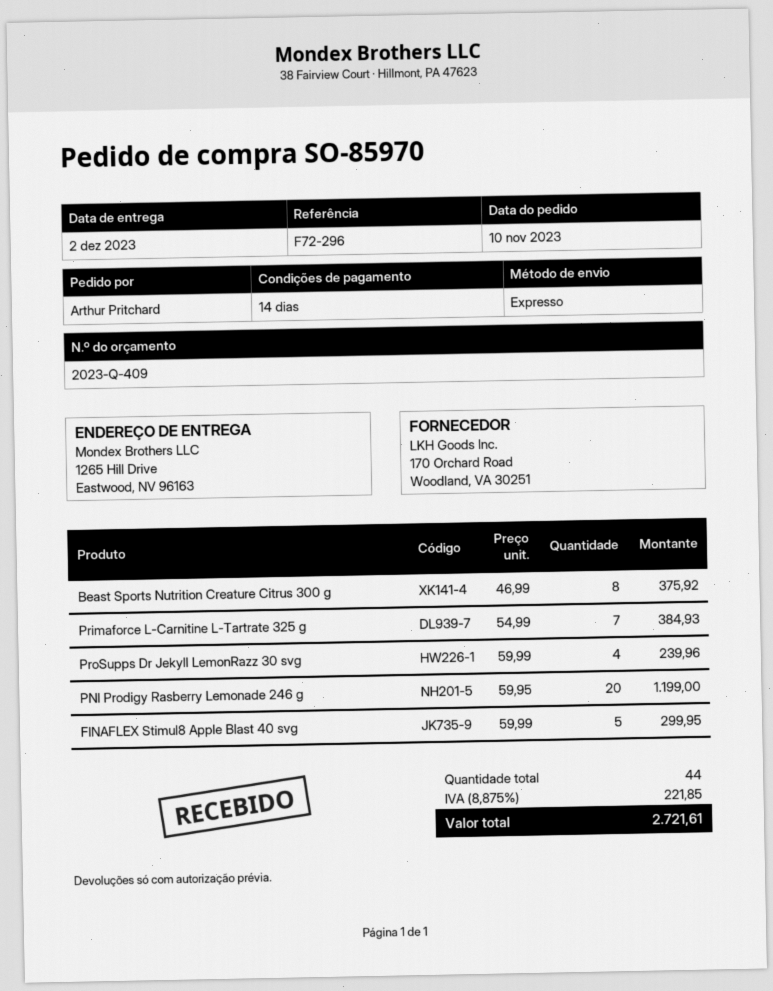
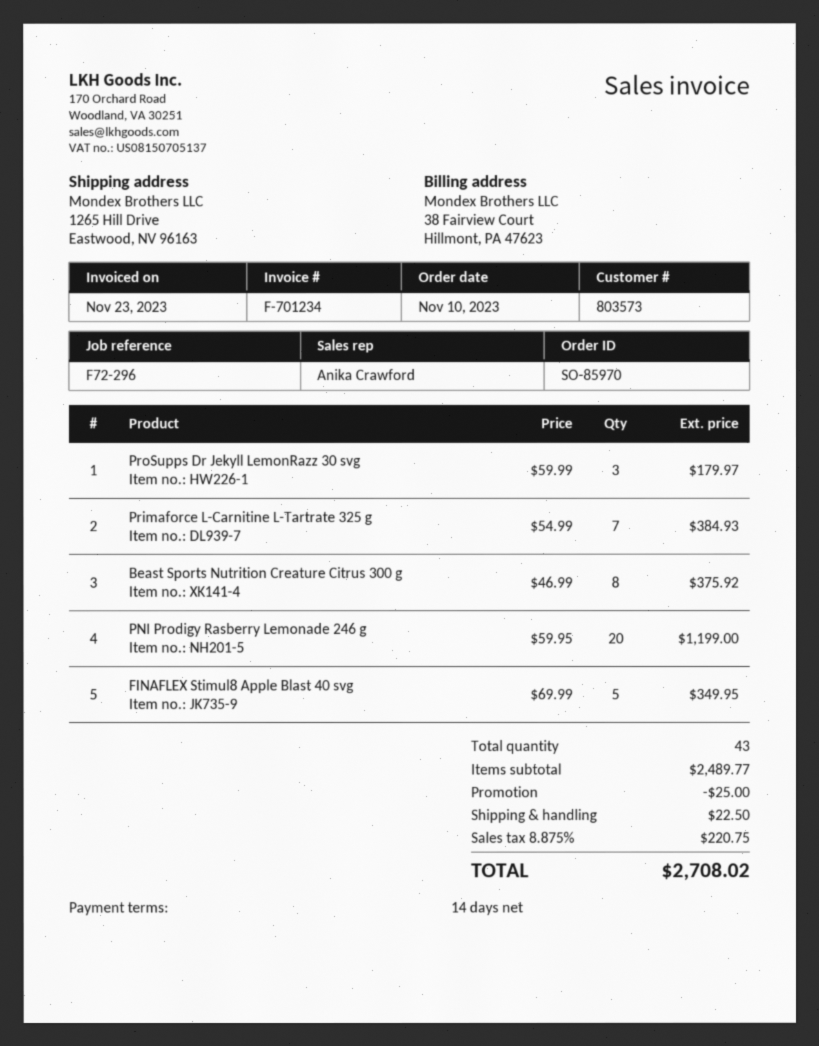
ProSupps Dr Jekyll LemonRazz 30 svg: 4 x 59.99 = 239.96 -> 3 x 59.99 = 179.97
FINAFLEX Stimul8 Apple Blast 40 svg: 5 x 59.99 = 299.95 -> 5 x 69.99 = 349.95
total quantity: 44 -> 43
discount: none -> 25.00
shipping: none -> 22.50
tax: 8.875% = 221.85 -> 8.875% = 220.75
total: 2721.61 -> 2708.02

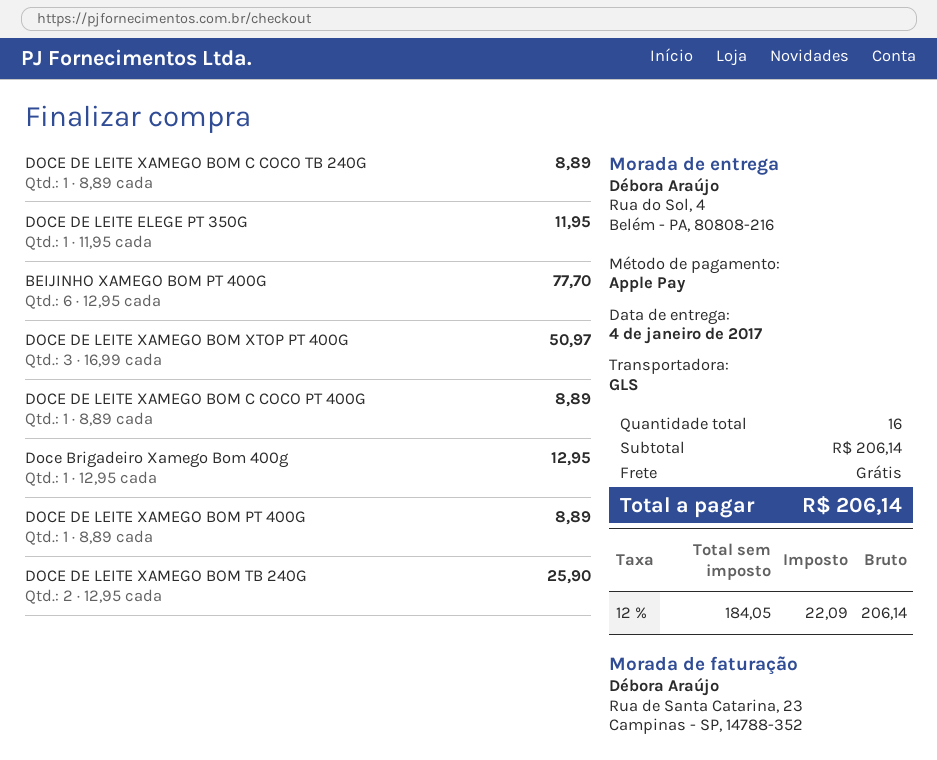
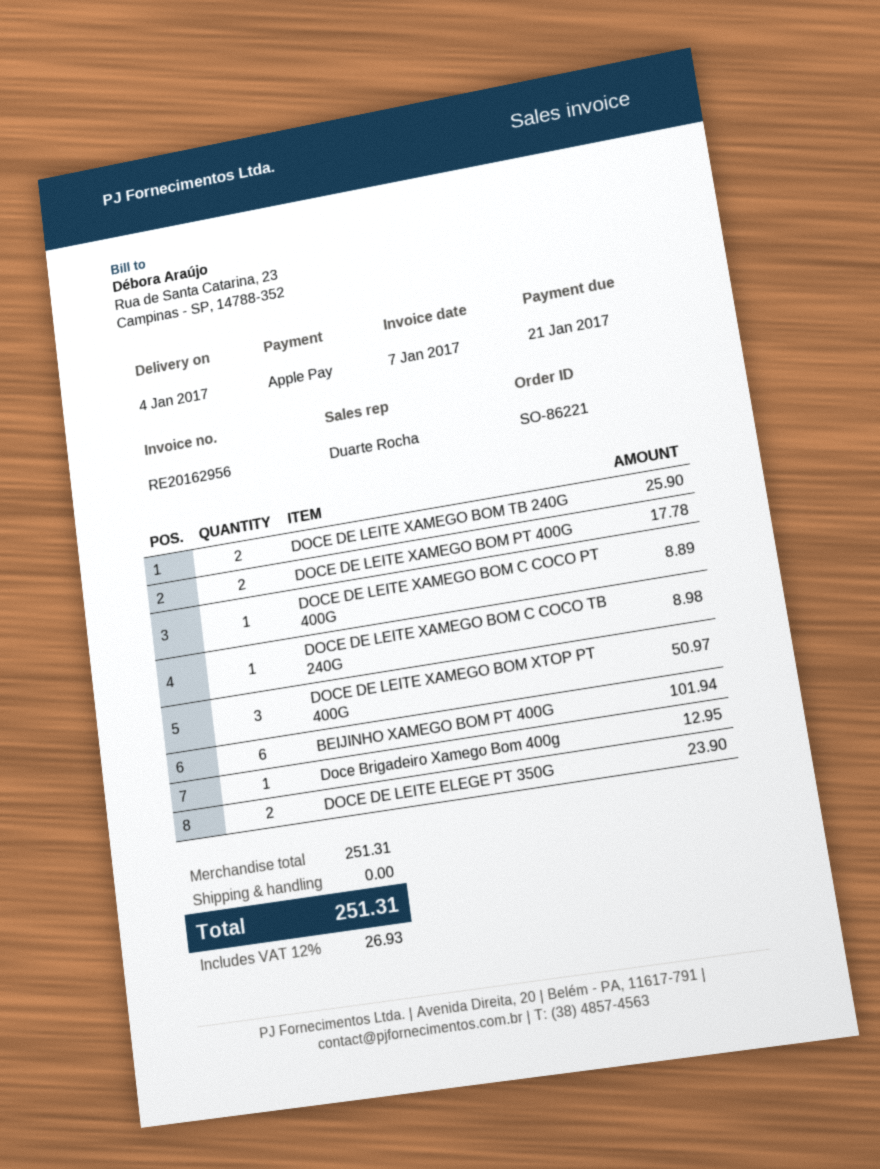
DOCE DE LEITE XAMEGO BOM C COCO TB 240G: 1 for 8.89 -> 1 for 8.98
DOCE DE LEITE ELEGE PT 350G: 1 for 11.95 -> 2 for 23.90
BEIJINHO XAMEGO BOM PT 400G: 6 for 77.70 -> 6 for 101.94
DOCE DE LEITE XAMEGO BOM PT 400G: 1 for 8.89 -> 2 for 17.78
subtotal: 206.14 -> 251.31
tax: 12% = 22.09 -> 12% = 26.93
total: 206.14 -> 251.31

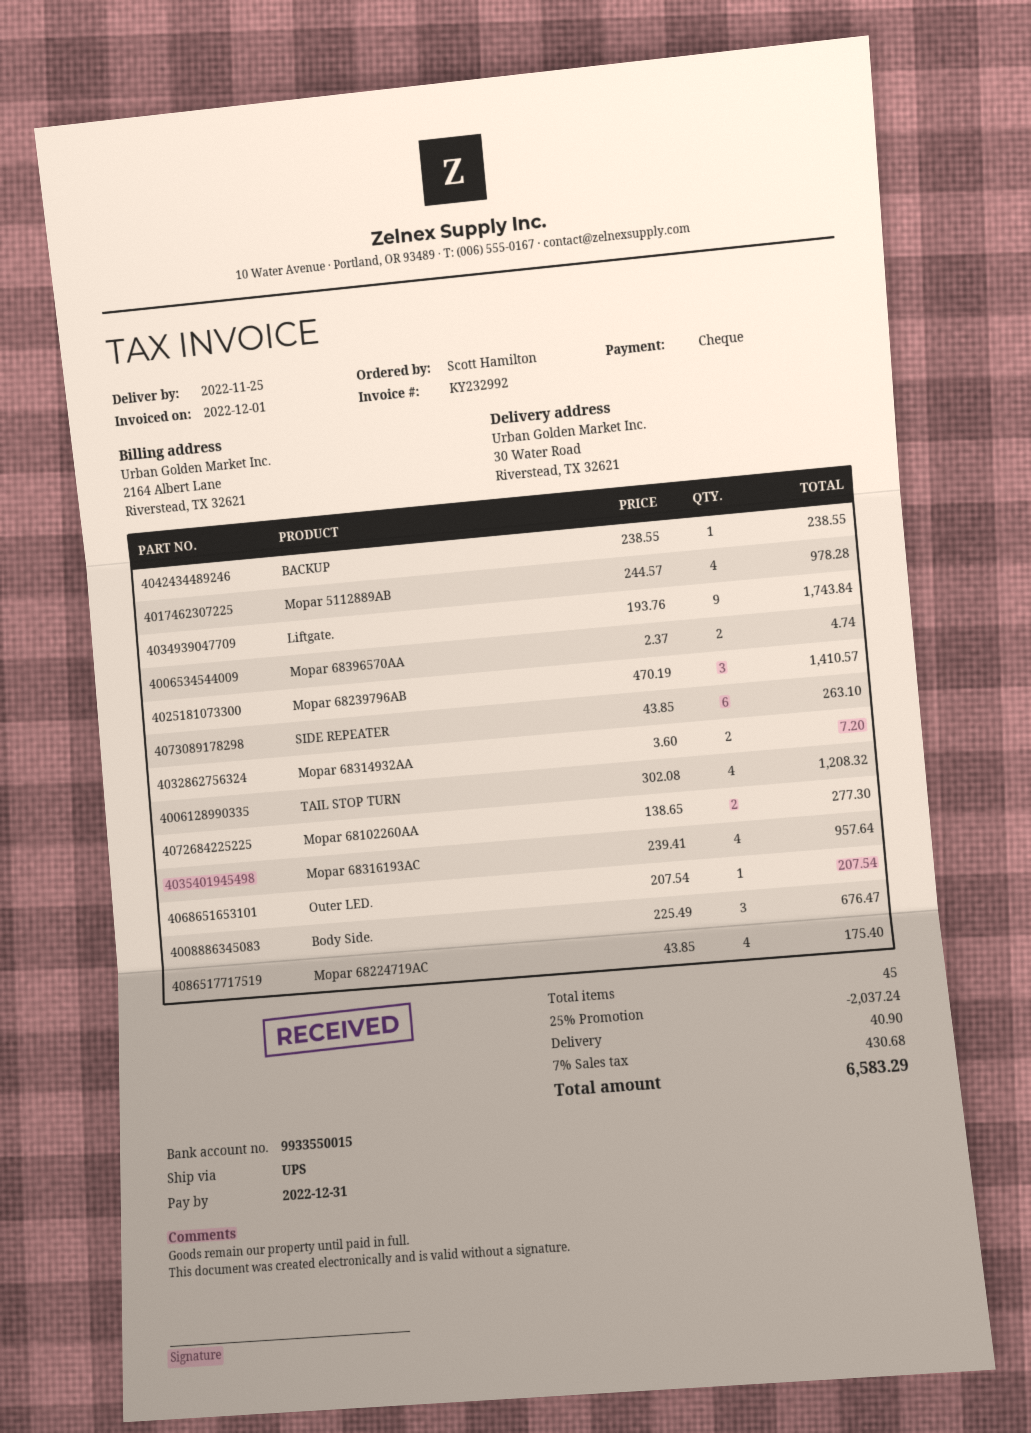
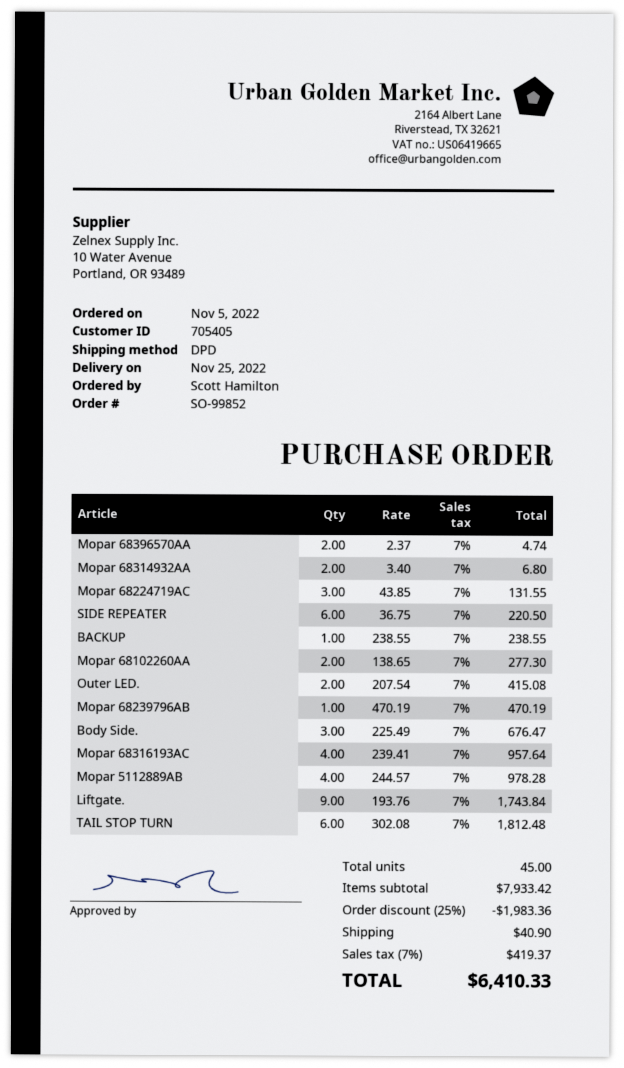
shipping method: UPS -> DPD
Mopar 68239796AB: 3 x 470.19 = 1410.57 -> 1 x 470.19 = 470.19
SIDE REPEATER: 6 x 43.85 = 263.10 -> 6 x 36.75 = 220.50
Mopar 68314932AA: 2 x 3.60 = 7.20 -> 2 x 3.40 = 6.80
TAIL STOP TURN: 4 x 302.08 = 1208.32 -> 6 x 302.08 = 1812.48
Outer LED.: 1 x 207.54 = 207.54 -> 2 x 207.54 = 415.08
Mopar 68224719AC: 4 x 43.85 = 175.40 -> 3 x 43.85 = 131.55
discount: 25% = 2037.24 -> 25% = 1983.36
tax: 7% = 430.68 -> 7% = 419.37
total: 6583.29 -> 6410.33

:::

**Task**
Retype the entries above exactly. Stop after the line containing "DOCE DE LEITE XAMEGO BOM C", and omit the pictures.

**Response below**
ProSupps Dr Jekyll LemonRazz 30 svg: 4 x 59.99 = 239.96 -> 3 x 59.99 = 179.97
FINAFLEX Stimul8 Apple Blast 40 svg: 5 x 59.99 = 299.95 -> 5 x 69.99 = 349.95
total quantity: 44 -> 43
discount: none -> 25.00
shipping: none -> 22.50
tax: 8.875% = 221.85 -> 8.875% = 220.75
total: 2721.61 -> 2708.02

DOCE DE LEITE XAMEGO BOM C COCO TB 240G: 1 for 8.89 -> 1 for 8.98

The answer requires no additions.